[Change listing data]
• • • • • • •
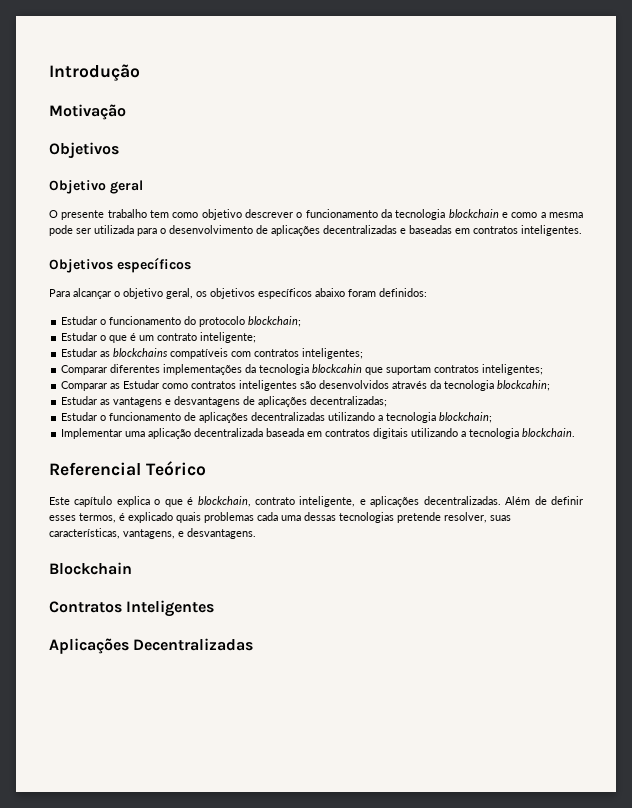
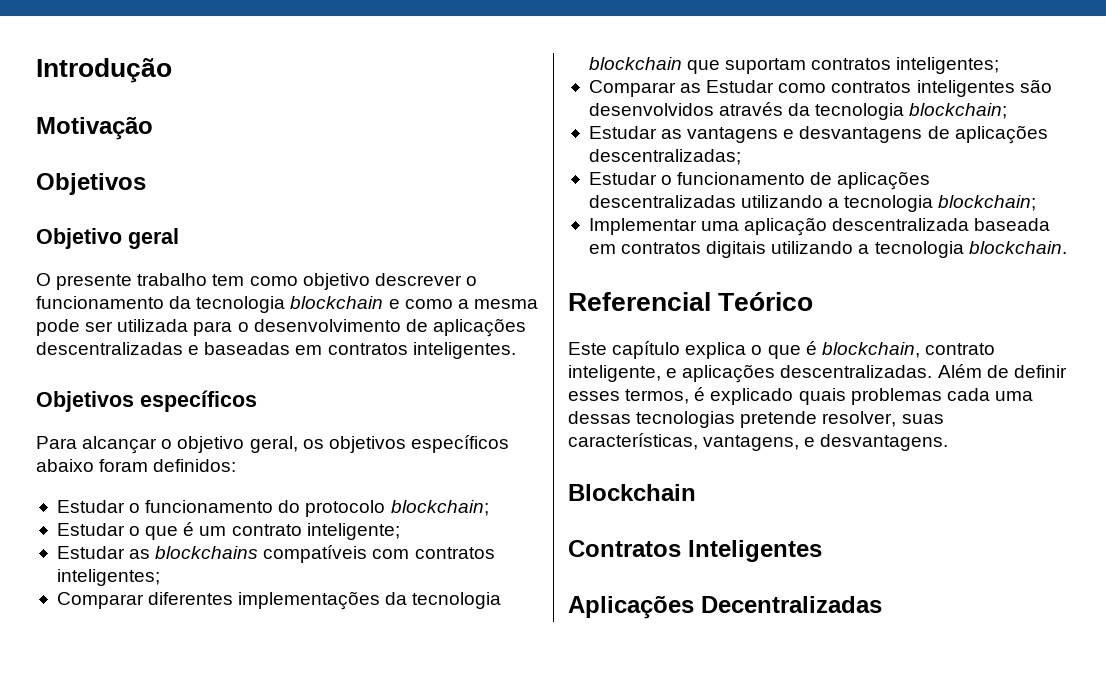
[323,225,397,234] decentralizadas -> [36,342,183,355] descentralizadas
[312,364,363,373] blockcahin -> [588,57,682,70] blockchain
[497,380,551,391] blockcahin; -> [909,103,1008,119] blockchain;
[310,396,388,407] decentralizadas; -> [588,149,741,165] descentralizadas;
[251,412,326,421] decentralizadas -> [588,195,736,208] descentralizadas
[194,428,264,437] decentralizada -> [832,218,970,231] descentralizada
[423,496,501,505] decentralizadas. -> [780,365,933,378] descentralizadas.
• • • • • • •
### TRY IT
Exactly as they appear above, give the records again, without their pictures.

### EXPECTED ANSWER
[323,225,397,234] decentralizadas -> [36,342,183,355] descentralizadas
[312,364,363,373] blockcahin -> [588,57,682,70] blockchain
[497,380,551,391] blockcahin; -> [909,103,1008,119] blockchain;
[310,396,388,407] decentralizadas; -> [588,149,741,165] descentralizadas;
[251,412,326,421] decentralizadas -> [588,195,736,208] descentralizadas
[194,428,264,437] decentralizada -> [832,218,970,231] descentralizada
[423,496,501,505] decentralizadas. -> [780,365,933,378] descentralizadas.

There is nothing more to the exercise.